┌────────
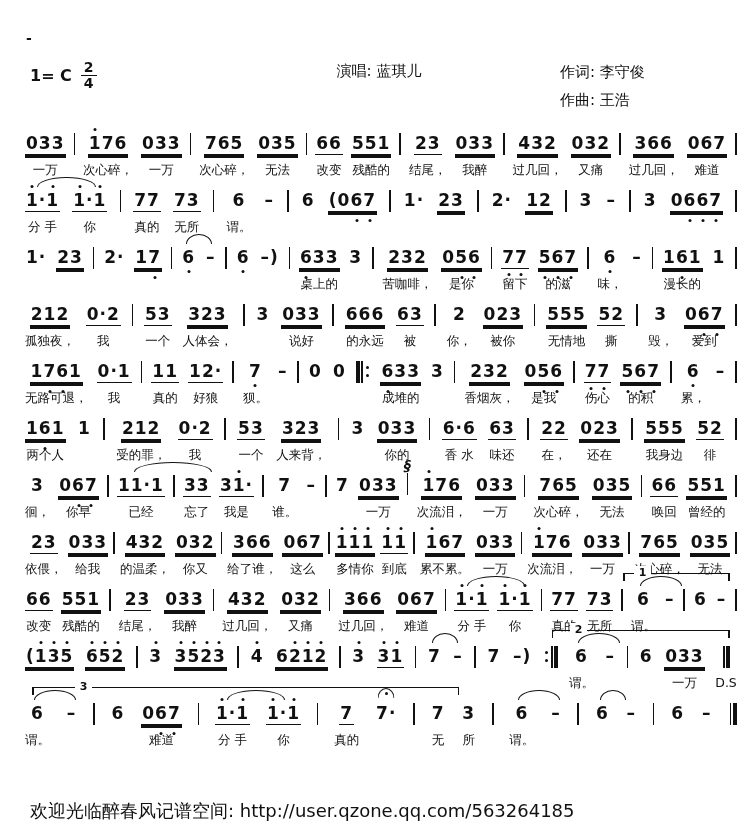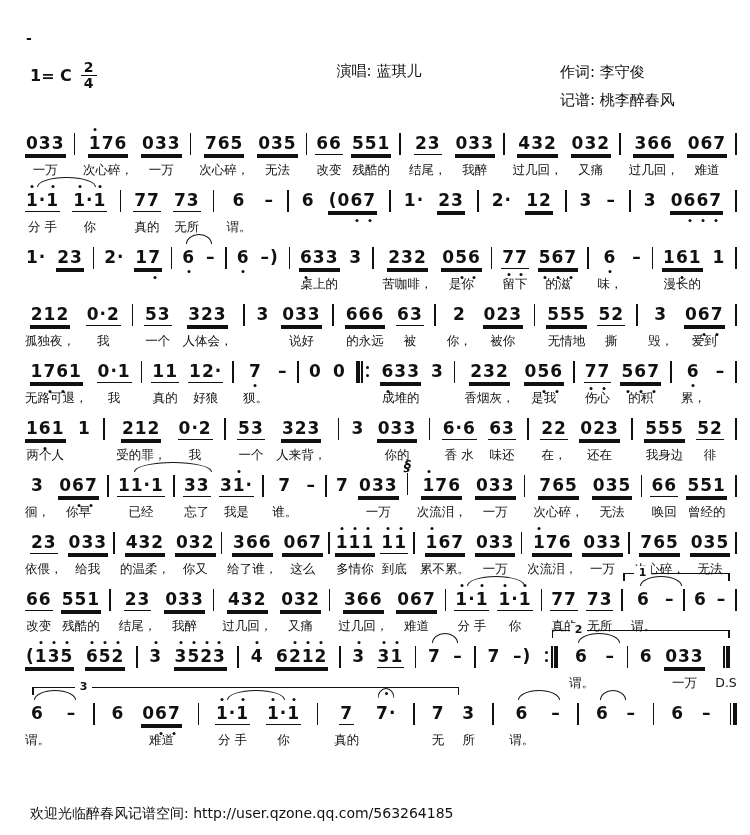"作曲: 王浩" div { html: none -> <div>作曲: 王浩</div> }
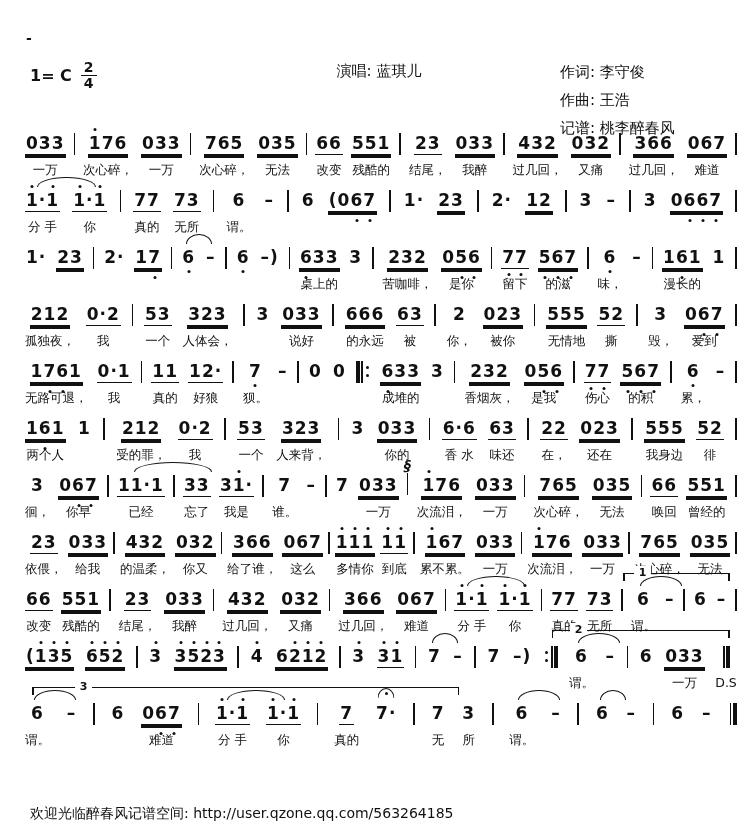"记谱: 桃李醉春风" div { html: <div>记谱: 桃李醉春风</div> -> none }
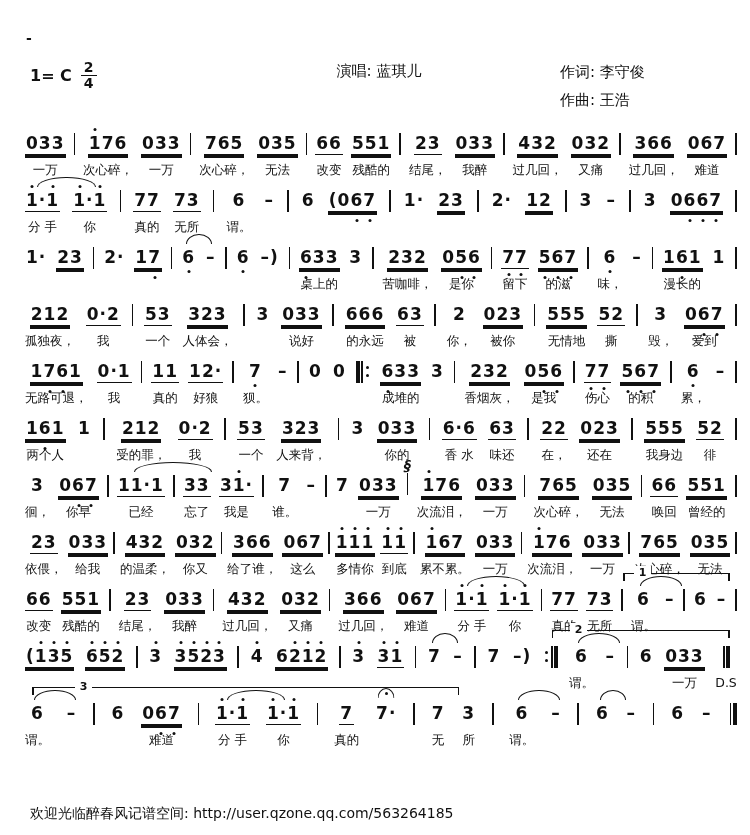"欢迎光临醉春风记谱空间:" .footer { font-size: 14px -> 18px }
└────────
┌────────
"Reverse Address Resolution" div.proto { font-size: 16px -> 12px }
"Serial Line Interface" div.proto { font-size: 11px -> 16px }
└────────
▶ _DESCRIPTION OF THE TASK_
Number of lines containing the word "proto" in the listing: state it, and add no other text.

▶ _YOUR RESPONSE_
2